1) Je démissionne 2) Récompensez-moi!

teddysJ’adore ces vieilles expressions:  « Il est parti sans demander son reste, »  par exemple. Vous savez que cela signifie que la personne a quitté son travail sans demander qu’on lui verse la portion de salaire qu’on lui devait pour les jours écoulés depuis sa dernière paye.

Malheureusement, aujourd’hui, cette pratique est en voie de disparition. Au contraire, il arrive que les démissionnaires réclament un dédommagement pour leur décision de partir. On l’a vu notamment dans le cas d’Henri-Paul Rousseau et de barons d’industrie. C’est prévu  dans leur contrat d’embauche. C’est la clause où l’employeur averti a indiqué : By the way, si tu es tanné ou tu as une meilleure offre ailleurs, on te récompensera quand tu nous lâcheras ! (Bon, ce ne sont pas les termes légaux exacts, mais le sens y est.)

Depuis quelque temps, la Ligue des contribuables du Québec, un groupe auto-proclamé qui compte environ 500 personnes sur sa liste d’envoi, mais qui a droit à son opinion, soulève une question connexe. Les députés qui quittent leur charge en cours de mandat ne sont certes pas récompensés pour le faire. Mais devraient-ils être pénalisés (comme les chômeurs volontaires qui ont moins de droit que les autres) ?

Dans le choix de ses Gloutons d’or 2009, remis le 31 janvier, la Ligue désigne la Caisse de dépôt pour les pertes et les primes de départ, puis la ville de Montréal pour la gabegie des contrats (Glouton d’argent), puis finalement les députés démissionnaires des années 2008 et 2009 :

Le Glouton de bronze est remis aux onze députés qui ont démissionné quelques mois seulement après l’une ou l’autre des élections générales qui ont eu lieu au Québec depuis deux ans. Ils ont eu droit à des allocations de transition variant entre 98 000 $ et 146 000 $, en plus de forcer la tenue de neuf élections partielles. La facture globale pour les contribuables s’élève à 6,5 millions de dollars.

« Ce genre de prime encourage en quelque sorte nos politiciens à démissionner avant la fin de leur mandat, fait remarquer Mme Claire Joly (Directrice générale de la Ligue). Il s’agit d’une pratique de rémunération absurde qui n’existe pas dans le secteur privé. Par contre, de telles allocations semblent assez répandues dans le secteur public. Elles devraient être abolies ».
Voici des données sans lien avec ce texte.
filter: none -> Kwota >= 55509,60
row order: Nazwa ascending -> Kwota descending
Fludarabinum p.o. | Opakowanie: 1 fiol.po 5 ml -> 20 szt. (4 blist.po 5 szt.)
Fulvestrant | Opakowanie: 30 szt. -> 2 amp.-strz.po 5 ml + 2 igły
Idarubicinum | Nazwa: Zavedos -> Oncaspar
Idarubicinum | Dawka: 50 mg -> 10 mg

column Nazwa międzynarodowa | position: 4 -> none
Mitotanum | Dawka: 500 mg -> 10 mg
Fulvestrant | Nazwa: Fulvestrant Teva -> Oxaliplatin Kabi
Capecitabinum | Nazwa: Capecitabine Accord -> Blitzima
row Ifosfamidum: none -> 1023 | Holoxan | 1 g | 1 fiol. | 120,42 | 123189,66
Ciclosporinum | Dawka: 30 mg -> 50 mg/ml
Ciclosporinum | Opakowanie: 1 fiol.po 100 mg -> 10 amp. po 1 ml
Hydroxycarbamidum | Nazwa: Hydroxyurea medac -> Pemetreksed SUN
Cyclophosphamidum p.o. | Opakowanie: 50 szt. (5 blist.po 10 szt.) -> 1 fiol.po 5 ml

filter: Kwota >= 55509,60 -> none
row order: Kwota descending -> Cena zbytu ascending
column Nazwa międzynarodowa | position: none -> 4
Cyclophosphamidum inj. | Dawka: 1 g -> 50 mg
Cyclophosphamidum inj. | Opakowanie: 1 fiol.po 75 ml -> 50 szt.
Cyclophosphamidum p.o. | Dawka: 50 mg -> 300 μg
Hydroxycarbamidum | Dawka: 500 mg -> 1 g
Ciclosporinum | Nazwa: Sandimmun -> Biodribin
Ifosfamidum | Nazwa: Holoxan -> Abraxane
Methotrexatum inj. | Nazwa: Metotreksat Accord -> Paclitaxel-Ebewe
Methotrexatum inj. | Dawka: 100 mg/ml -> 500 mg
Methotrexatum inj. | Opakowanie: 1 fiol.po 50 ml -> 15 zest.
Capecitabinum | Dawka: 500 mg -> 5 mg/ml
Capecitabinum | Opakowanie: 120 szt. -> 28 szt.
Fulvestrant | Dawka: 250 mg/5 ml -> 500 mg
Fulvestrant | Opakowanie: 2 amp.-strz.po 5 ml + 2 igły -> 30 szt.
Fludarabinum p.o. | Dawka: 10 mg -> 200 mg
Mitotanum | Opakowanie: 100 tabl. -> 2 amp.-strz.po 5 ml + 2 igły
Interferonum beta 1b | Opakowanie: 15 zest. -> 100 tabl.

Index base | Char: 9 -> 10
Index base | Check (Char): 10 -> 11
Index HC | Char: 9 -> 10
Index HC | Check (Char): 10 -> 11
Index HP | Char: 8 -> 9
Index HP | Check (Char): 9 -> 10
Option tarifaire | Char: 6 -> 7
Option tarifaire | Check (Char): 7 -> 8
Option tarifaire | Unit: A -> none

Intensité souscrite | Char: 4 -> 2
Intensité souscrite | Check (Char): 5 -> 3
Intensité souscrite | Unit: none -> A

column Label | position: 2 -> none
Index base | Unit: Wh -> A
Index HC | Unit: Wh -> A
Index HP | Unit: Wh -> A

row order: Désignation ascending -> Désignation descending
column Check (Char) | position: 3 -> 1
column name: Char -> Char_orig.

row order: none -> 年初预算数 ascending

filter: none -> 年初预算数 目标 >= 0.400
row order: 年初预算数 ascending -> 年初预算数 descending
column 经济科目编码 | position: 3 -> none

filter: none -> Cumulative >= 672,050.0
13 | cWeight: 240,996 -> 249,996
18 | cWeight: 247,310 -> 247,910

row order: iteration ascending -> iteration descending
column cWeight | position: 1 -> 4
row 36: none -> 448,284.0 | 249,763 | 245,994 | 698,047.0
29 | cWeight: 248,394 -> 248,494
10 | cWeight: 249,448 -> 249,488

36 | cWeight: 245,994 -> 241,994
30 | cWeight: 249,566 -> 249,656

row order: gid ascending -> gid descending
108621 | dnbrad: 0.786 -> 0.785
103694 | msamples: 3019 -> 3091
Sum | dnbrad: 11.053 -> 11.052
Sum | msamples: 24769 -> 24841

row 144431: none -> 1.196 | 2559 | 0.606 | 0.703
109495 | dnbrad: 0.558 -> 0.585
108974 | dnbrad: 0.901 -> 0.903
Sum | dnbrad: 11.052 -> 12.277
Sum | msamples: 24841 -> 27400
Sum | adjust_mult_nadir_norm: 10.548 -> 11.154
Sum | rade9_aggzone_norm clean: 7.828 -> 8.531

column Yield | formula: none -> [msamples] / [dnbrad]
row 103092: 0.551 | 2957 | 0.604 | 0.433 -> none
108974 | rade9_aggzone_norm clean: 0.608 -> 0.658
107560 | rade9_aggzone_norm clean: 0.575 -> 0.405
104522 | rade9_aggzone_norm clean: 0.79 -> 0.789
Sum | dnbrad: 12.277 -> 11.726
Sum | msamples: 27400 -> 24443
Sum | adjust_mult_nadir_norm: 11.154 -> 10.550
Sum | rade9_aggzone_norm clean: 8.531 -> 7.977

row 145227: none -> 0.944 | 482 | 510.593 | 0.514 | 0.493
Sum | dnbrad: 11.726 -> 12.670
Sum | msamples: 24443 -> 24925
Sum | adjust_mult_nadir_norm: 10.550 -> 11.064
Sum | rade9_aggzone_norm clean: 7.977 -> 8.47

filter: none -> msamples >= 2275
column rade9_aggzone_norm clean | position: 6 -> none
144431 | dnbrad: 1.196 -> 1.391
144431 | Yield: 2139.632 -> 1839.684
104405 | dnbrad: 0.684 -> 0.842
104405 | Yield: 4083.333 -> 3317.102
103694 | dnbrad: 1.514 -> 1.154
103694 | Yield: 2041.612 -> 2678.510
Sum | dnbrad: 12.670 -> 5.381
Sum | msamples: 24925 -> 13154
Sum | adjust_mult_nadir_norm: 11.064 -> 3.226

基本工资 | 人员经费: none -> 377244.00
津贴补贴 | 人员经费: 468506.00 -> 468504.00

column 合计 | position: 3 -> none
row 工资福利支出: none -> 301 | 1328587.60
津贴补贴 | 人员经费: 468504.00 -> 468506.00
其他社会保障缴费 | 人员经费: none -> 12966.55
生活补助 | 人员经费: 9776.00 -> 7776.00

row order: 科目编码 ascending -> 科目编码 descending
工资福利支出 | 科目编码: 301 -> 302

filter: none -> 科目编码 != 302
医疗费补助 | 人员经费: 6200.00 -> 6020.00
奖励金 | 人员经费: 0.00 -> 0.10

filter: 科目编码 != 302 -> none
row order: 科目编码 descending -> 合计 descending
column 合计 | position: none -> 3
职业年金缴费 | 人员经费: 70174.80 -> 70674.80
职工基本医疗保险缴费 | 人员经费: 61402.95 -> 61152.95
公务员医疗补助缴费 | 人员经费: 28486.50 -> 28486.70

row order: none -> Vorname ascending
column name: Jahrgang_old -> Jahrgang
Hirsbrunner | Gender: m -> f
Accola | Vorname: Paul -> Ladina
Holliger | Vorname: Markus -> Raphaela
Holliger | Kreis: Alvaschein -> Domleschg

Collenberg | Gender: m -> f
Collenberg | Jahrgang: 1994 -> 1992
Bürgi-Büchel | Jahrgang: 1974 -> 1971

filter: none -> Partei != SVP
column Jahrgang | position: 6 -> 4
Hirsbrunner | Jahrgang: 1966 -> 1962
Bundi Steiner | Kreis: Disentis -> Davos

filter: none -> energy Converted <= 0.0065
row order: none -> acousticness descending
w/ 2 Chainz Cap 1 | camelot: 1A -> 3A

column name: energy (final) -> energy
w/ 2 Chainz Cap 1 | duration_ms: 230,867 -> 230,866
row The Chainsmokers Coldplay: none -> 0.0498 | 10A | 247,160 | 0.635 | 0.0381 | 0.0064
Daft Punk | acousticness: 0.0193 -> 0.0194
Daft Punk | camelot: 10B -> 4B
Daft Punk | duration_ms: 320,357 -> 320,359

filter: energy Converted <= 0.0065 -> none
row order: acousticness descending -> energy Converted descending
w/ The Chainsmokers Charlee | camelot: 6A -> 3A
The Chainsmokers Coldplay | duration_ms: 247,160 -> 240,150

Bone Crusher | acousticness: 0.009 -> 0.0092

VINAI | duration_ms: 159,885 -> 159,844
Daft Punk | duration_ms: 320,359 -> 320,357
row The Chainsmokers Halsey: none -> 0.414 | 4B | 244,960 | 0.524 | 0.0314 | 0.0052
Cela tombe bien, l’Assemblée nationale est saisie d’un projet de loi de réforme électorale. Le moment serait bien choisi d’introduire une disposition réfléchie. Mon hypothèse de départ: cela peut varier, mais établissons qu’un mandat normal est de quatre ans, donc de 48 mois. C’est le temps pour lequel le député a été élu. S’il quitte ses fonctions après, disons, huit mois, faisons en sorte qu’il n’ait droit qu’à une fraction — 8/48 — de la prime de transition qu’il aurait obtenue s’il avait terminé son mandat. Cela pénaliserait cependant davantage les députés qui ont siégé plus longtemps, car leur prime est plus élevée. Il faudrait donc que cette soustraction s’applique à la portion de la prime accumulée au cours du mandat précédent du député.

Mais alors, que faire du député qui vient d’être élu pour une première fois, et qui quitte après quelques mois ? Le cas est rarissime. On pourrait alors prévoir une amende.

Je connais bien deux démissionnaires péquistes récents: François Legault et Camil Bouchard. Je ne leur en ai pas parlé, mais j’ai la conviction qu’ils n’auraient eu aucune objection à se conformer à cette règle.

On pourrait pousser plus loin et interdire les partielles en faisant désigner,  au moment de l’élection, un suppléant qui remplacerait le député en cas de décès ou de démission. Ou alors utiliser un processus de désignation d’un remplaçant, du même parti, pour terminer le mandat. Cela existe ici et là dans d’autres démocraties.

Je suis contre, car les partielles sont utiles. Elles permettent de vérifier la popularité du gouvernement et des oppositions, entre les élections. Elles donnent souvent un signal avant-coureur de l’évolution de l’électorat — comme lors de la montée de l’ADQ.

Mais ce serait à mon avis un cas où les députés feraient preuve d’un sens éthique — une valeur très recherchée ces temps-ci. Ah, un dernier point, ma réforme s’appliquerait évidemment aussi dans le cas de députés qui démissionnent à la suite de scandales… éthiques. Et toc !

Merci à l’alertinternaute François 1 pour ce signalement.